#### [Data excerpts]
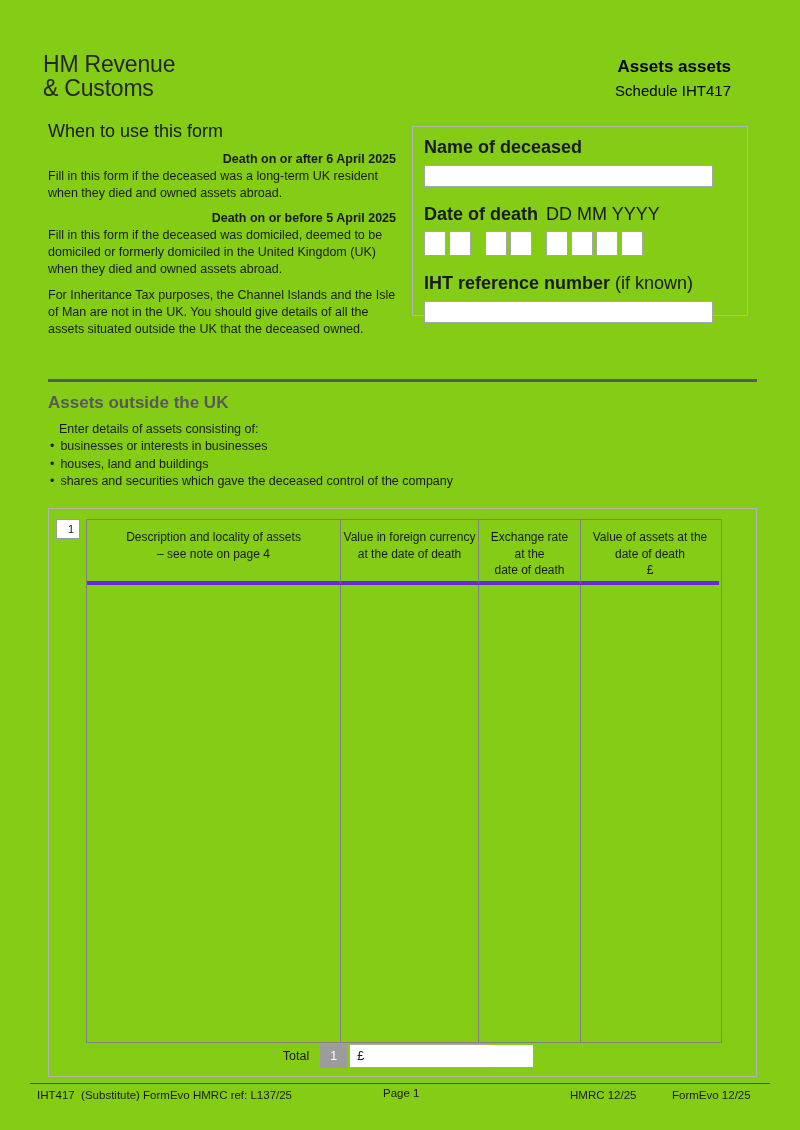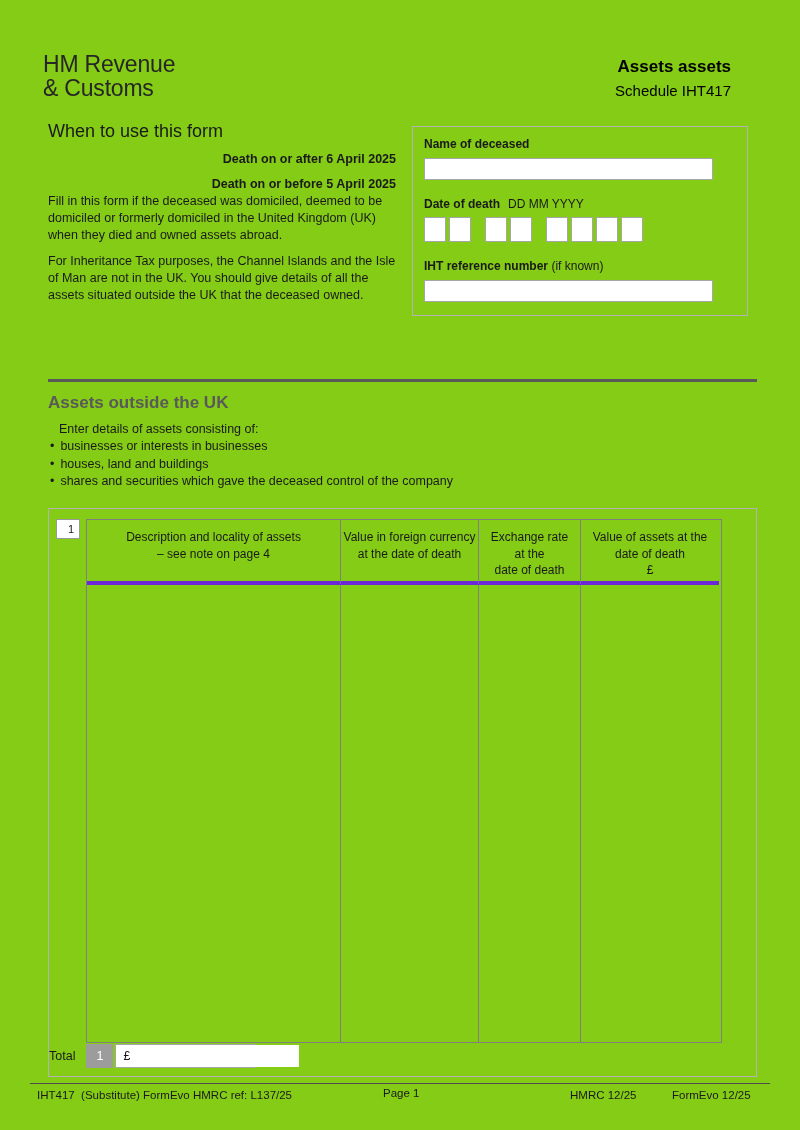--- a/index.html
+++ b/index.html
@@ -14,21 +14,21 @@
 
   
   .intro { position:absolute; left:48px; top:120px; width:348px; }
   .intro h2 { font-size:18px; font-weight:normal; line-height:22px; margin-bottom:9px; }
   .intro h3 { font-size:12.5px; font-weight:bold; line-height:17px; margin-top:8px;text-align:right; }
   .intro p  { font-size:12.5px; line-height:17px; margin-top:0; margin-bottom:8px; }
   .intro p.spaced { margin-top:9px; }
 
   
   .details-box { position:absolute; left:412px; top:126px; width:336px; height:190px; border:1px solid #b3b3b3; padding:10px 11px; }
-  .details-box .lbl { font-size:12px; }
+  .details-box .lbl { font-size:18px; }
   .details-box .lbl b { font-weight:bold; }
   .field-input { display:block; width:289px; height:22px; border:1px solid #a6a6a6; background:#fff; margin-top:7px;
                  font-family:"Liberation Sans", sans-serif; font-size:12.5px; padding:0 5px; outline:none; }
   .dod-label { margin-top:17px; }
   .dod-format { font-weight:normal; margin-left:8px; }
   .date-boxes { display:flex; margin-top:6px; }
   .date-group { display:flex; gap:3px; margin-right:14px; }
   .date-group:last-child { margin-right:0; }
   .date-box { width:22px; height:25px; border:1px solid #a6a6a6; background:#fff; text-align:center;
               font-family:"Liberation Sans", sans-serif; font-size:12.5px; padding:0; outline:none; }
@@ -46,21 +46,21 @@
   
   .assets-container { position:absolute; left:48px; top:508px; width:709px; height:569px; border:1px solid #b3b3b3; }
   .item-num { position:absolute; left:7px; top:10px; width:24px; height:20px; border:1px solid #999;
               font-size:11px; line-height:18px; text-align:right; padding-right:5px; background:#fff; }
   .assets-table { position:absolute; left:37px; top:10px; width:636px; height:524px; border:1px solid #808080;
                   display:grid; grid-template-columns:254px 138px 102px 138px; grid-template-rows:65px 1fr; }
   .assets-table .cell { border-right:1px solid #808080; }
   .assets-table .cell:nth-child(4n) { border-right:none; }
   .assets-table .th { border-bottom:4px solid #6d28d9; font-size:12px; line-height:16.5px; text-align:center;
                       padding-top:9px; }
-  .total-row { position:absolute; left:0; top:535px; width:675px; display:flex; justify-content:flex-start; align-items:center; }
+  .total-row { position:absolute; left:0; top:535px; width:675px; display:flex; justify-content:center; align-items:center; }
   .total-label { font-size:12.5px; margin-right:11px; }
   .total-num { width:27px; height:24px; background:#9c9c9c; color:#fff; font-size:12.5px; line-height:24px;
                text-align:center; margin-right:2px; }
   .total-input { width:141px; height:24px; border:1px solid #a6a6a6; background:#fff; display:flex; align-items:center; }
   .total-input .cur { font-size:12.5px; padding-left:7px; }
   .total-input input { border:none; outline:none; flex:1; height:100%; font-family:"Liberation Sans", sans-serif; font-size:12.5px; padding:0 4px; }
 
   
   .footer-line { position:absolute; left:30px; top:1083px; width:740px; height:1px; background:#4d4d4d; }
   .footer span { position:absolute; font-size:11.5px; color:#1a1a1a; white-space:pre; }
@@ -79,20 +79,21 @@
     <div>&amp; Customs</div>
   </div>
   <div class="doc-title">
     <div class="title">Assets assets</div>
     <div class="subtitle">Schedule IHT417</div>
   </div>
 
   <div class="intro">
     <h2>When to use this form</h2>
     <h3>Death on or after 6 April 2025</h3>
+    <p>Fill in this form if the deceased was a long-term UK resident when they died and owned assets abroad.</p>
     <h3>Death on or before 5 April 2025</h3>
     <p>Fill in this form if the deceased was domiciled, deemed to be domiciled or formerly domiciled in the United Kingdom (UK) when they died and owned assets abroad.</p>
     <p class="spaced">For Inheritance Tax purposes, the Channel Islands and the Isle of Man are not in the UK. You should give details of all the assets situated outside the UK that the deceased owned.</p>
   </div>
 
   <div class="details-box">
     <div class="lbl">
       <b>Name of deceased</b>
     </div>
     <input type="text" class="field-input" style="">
==
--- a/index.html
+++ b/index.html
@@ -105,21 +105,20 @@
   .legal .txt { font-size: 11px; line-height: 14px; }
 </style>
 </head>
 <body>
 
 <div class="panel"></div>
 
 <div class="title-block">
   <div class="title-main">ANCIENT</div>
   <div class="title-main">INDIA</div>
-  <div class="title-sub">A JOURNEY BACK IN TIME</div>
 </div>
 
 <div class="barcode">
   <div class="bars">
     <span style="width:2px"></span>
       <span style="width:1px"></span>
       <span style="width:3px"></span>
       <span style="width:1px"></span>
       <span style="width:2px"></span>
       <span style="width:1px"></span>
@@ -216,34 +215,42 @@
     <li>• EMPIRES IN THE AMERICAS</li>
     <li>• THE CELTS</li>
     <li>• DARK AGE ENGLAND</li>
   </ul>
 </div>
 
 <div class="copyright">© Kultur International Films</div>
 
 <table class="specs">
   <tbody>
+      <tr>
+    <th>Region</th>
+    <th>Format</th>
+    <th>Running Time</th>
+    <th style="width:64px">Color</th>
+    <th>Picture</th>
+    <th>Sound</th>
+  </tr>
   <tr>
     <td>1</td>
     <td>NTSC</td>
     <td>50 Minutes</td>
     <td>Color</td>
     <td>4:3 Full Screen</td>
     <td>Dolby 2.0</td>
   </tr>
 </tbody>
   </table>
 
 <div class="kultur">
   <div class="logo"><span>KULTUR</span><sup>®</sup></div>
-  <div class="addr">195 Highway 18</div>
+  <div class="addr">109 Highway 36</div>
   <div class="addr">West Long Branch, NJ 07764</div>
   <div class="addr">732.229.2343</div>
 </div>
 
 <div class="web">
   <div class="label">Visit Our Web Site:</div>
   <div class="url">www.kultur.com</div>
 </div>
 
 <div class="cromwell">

#### [WHAT YOU NEED TO DO]
Above are the records; from them, give again exactly the lines from the one containing "font-size:12.5px; line-height:17px; margin-top:0;" to the one containing "font-size:12.5px; padding:0 5px;", both lines included, and nothing more.

#### [ANSWER SECTION]
   .intro p  { font-size:12.5px; line-height:17px; margin-top:0; margin-bottom:8px; }
   .intro p.spaced { margin-top:9px; }
 
   
   .details-box { position:absolute; left:412px; top:126px; width:336px; height:190px; border:1px solid #b3b3b3; padding:10px 11px; }
-  .details-box .lbl { font-size:12px; }
+  .details-box .lbl { font-size:18px; }
   .details-box .lbl b { font-weight:bold; }
   .field-input { display:block; width:289px; height:22px; border:1px solid #a6a6a6; background:#fff; margin-top:7px;
                  font-family:"Liberation Sans", sans-serif; font-size:12.5px; padding:0 5px; outline:none; }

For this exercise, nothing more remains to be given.